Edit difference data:
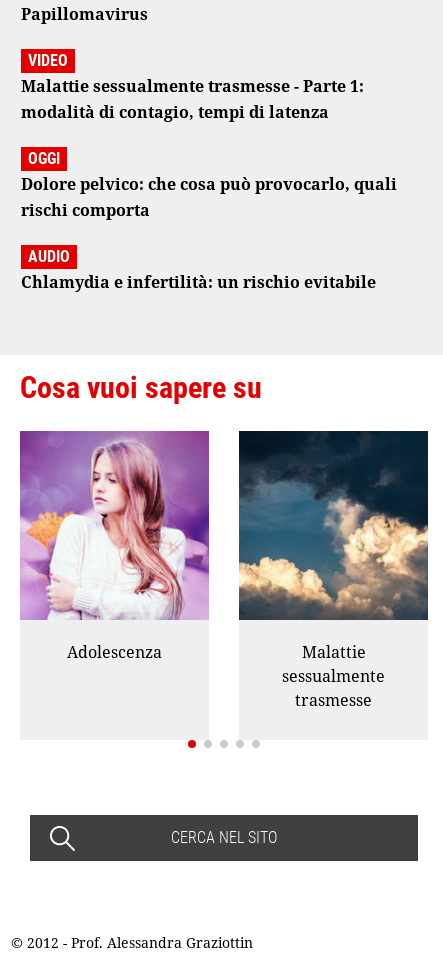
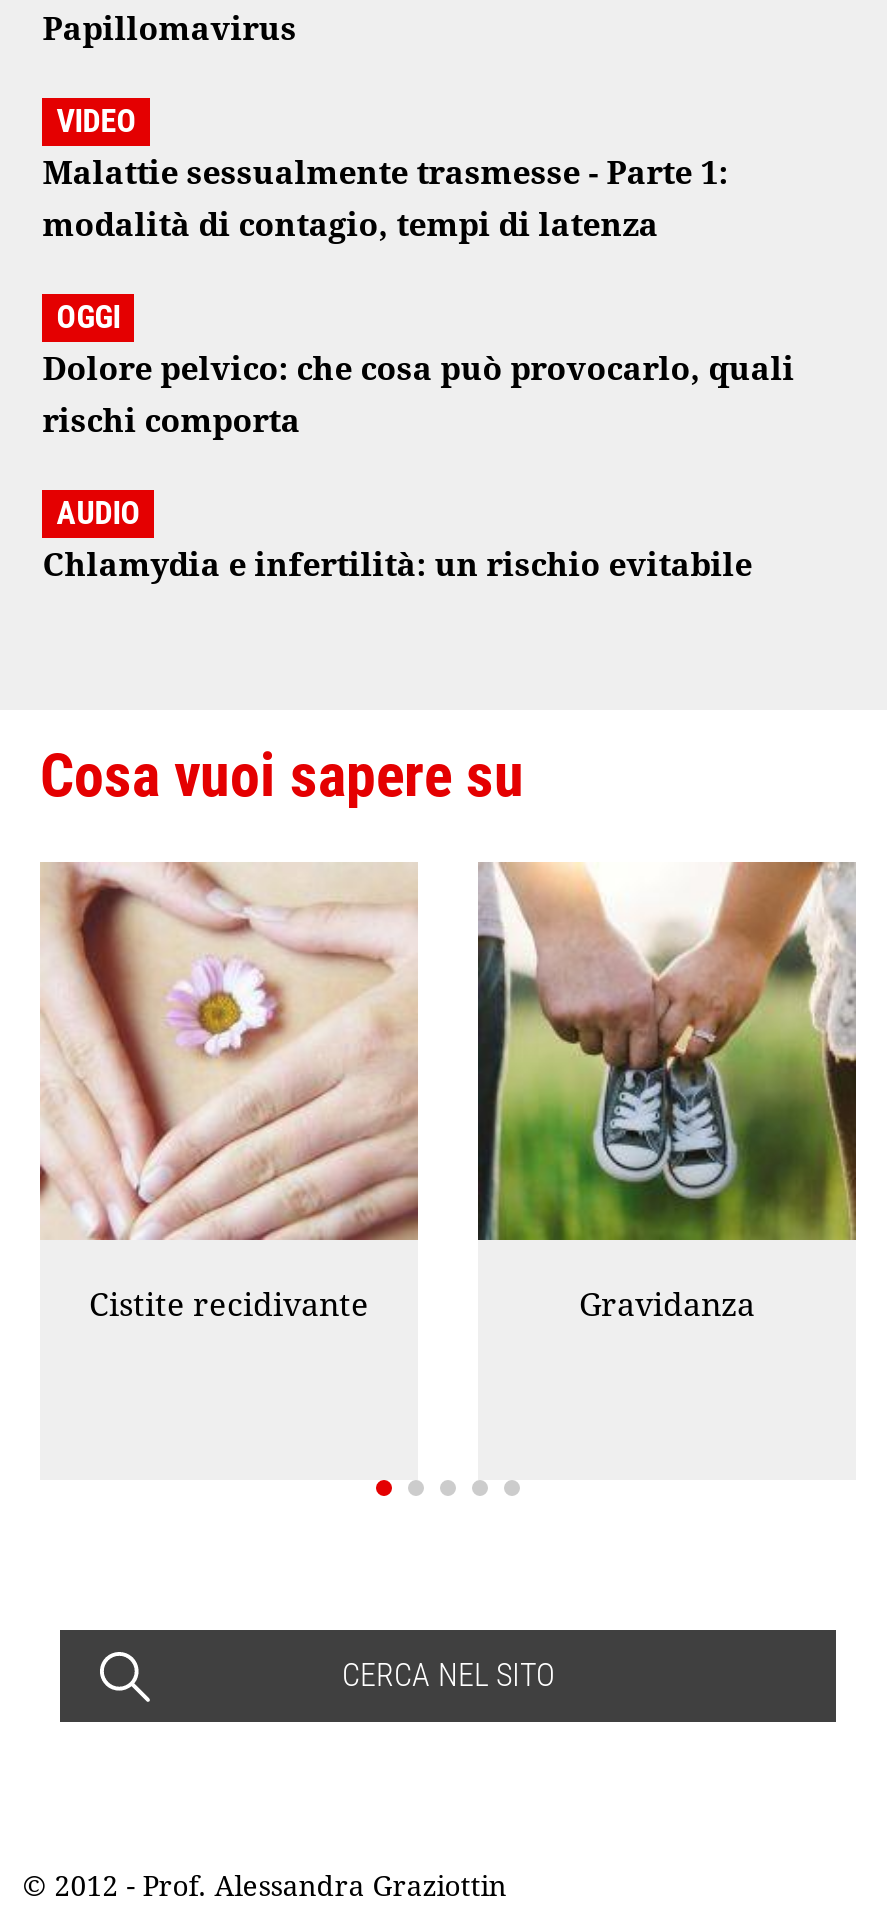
- [image]
- Adolescenza
- Malattie
- sessualmente
- trasmesse
+ [image]
+ Cistite recidivante
+ Gravidanza

- [image]
+ [image]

--- What is needed ---
Your task is to copy the entries in full and exactly, without any images.

--- Result ---
- [image]
- Adolescenza
- Malattie
- sessualmente
- trasmesse
+ [image]
+ Cistite recidivante
+ Gravidanza

- [image]
+ [image]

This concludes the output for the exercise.